Measles is a highly contagious, serious respiratory viral disease characterised by fever, and maculopapular erythematous rash. Symptoms include fever, cough, coryza, conjunctivitis, koplik’s spots and generalized maculopapular erythematous rash. Measles infection can result in serious complications such as blindness, encephalitis, or severe respiratory infections such as pneumonia.

Before widespread vaccination in 1980, measles was responsible for an estimated 2.6 million deaths worldwide each year. Despite the availability of a safe and effective vaccine, measles remains one of the leading causes of death among young children around the world, according to the World Health Organization (WHO). Approximately 1 in 1000 cases result in death.


How does measles cause illness?

The measles virus is spread through the air from person to person by breathing, coughing, or sneezing. The virus quickly spreads to the immediate lymph nodes where the T and B cells become infected, and the lymphoid tissues are damaged resulting in the decrease of white blood cells found in the blood. Traveling through the blood the measles virus is initially spread throughout the rest of the respiratory system and the reticuloendothelial system, which is a part of the immune system that consists of the phagocytic cells. The measles virus is a lytic virus which means it multiplies or reproduces very quickly. The virus will travel through the blood and take over the cell via the RNA in the cytoplasm. In lytic reproduction, and in the measles virus reproduction, the virus will attack the cell and churn out as many new viruses as it can before it destroys and practically explodes the cell before it moves on to the next cell. Once the virus has multiplied, it travels through the blood again and spreads to the skin, viscera, kidney, and bladder. Measles starts off with symptoms of the common cold and after a couple of days Koplik spots appear in the mouth. Koplik spots are small red spots with bluish-white specks in the center of each and they are diagnostic indicators of the disease. After about 3 to 4 days the spots disappear and rash appears, about 14 days after initial incubation with the addition of a nonproductive cough and increased fever. Five to ten days after the rash persists it begins to subside but the measles virus is still present in the body. Infected persons are contagious for about five days before the rashes appear and five days after it has appeared.

Case definition

Clinical description

An illness characterised by all of the following:

  1. generalised maculopapular rash, starting on the head and neck
  2. fever (at least 38ºC if measured) present at the time of rash onset
  3. cough or coryza or conjunctivitis or Koplik’s spots present at the time of rash onset.

See below for an audio visual describing the symptoms of measles (3.15 min in length)

Spread of infection

Incubation period

About 10 days, but may be 7–18 days from exposure to onset of fever.

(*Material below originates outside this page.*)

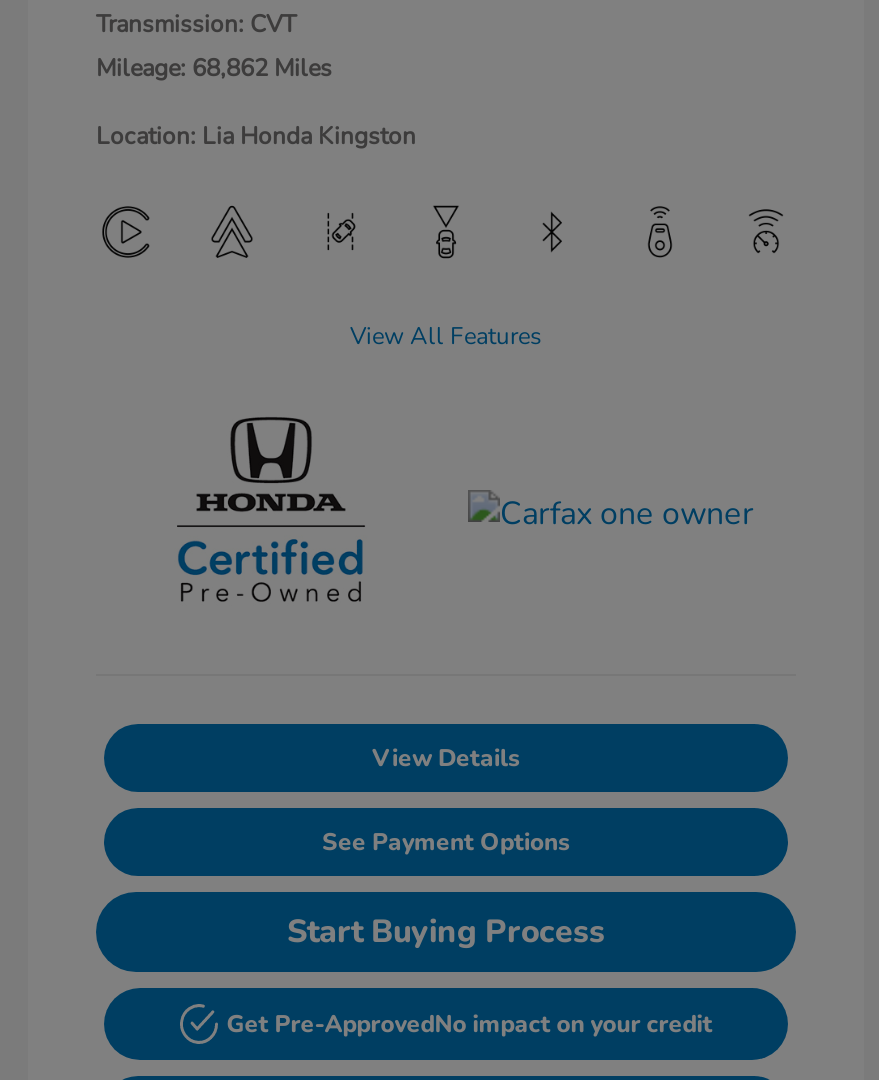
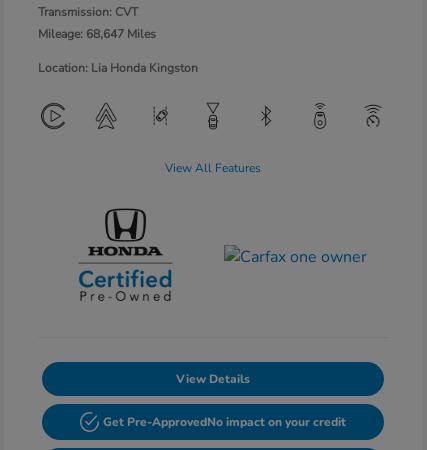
- Mileage: 68,862 Miles
+ Mileage: 68,647 Miles

- See Payment Options
- Start Buying Process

The incubation

period may be longer in those given immunoglobulin after exposure.

Mode of transmission

Airborne spread or by direct contact with nasal or throat secretions of cases.

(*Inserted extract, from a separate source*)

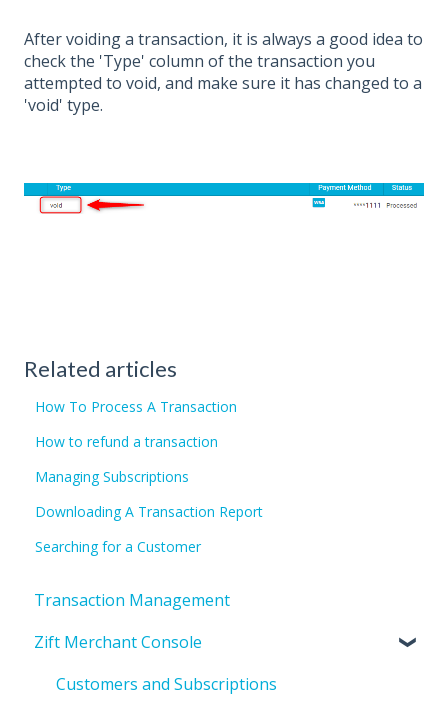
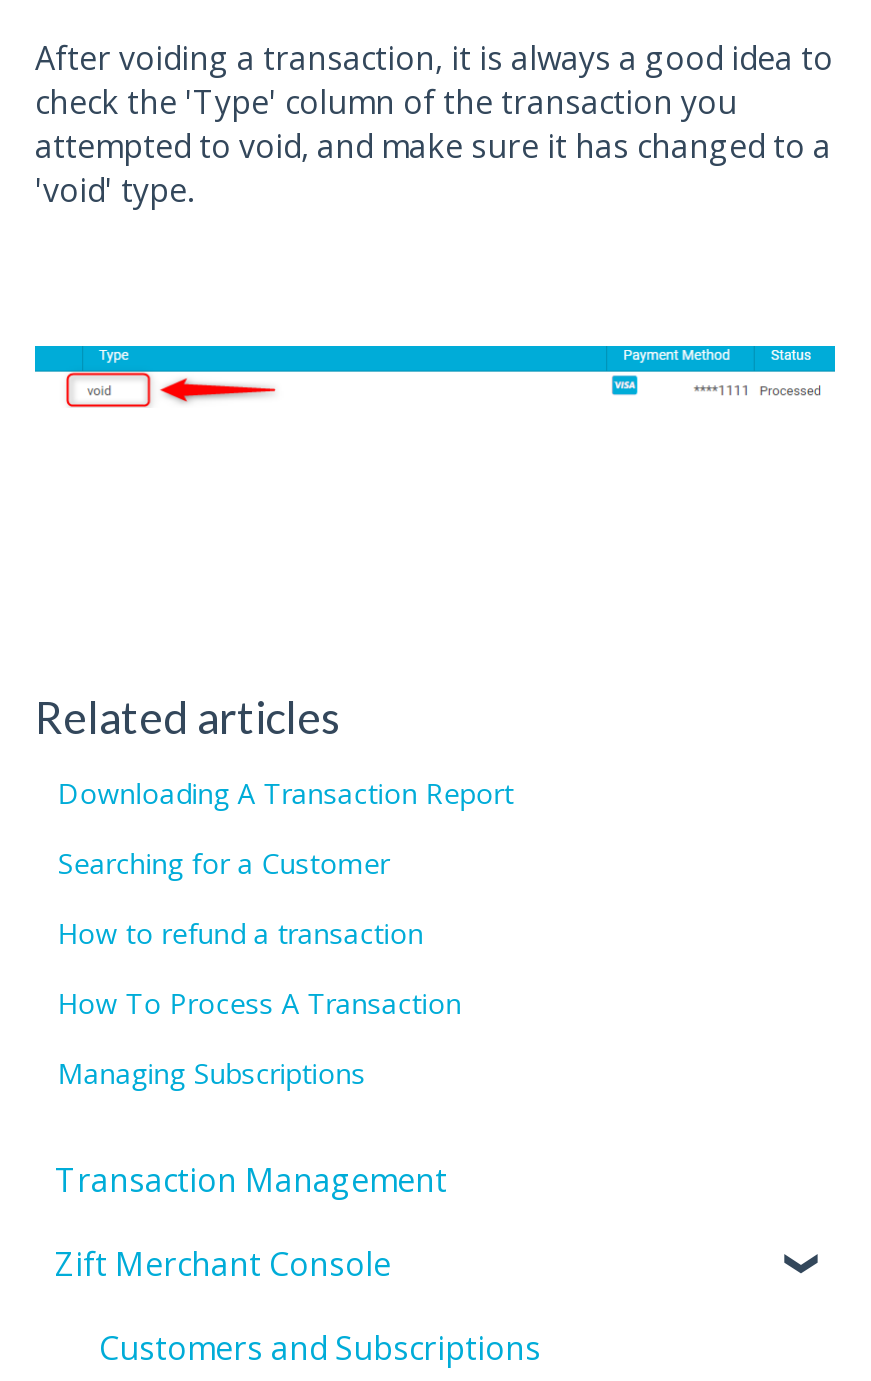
moved down: How To Process A Transaction | How to refund a transaction | Managing Subscriptions

moved up: Downloading A Transaction Report | Searching for a Customer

Measles virus is highly contagious and can remain so for up to 2 hours in the air or on surfaces.

Period of communicability

For public health purposes, this can usually be considered from 5 days before to 5 days

after rash onset, counting the day of rash onset as day 1.

contagious measles

Susceptible contact

 Anyone born from 1 January 19691 who has not had measles infection or has not 

  • been fully vaccinated for their age.
  • Anyone born between 1969 and 1981 who only received a single dose of measles
  • vaccine between the ages of 10 and 15 months (because of possible interference from the mother’s antibodies).

You are considered immune if :

 Your date of birth before 1 January 1969 (they are presumed to be immune following

  • exposure to the wild virus).
  • You have documentation of immunity or previous infection.
  • You have documentation of two doses of measles vaccine.
  • If in doubt, vaccinate as there are no undue effects from vaccinating an individual who is immune.


The live attenuated measles vaccine induces an immune response that is similar to naturally acquired immunity and can be boosted by challenge from wild or vaccine virus.

Measles vaccine is at least 95% effective and seroconversion rates are close 100%. Primary vaccine failure of the first dose at 12 months of age or older occurs in up to 5% of people, but 95% of first dose failures will seroconvert from a second dose.

Maternal antibodies are the most common cause of primary vaccine failure. The age of first immunisation with measles vaccine must balance the chance of seroconversion with the risk of infection. This is why, in countries with endemic measles, the first dose of measles containing vaccine (MCV) is given as early as nine months, often complemented by another dose during the second year of life.

Transmssion Based Precautions

Airborne precautions

N95 Masks to be used if susceptible and in close contact.

Isolate until 4 days after onset of rash.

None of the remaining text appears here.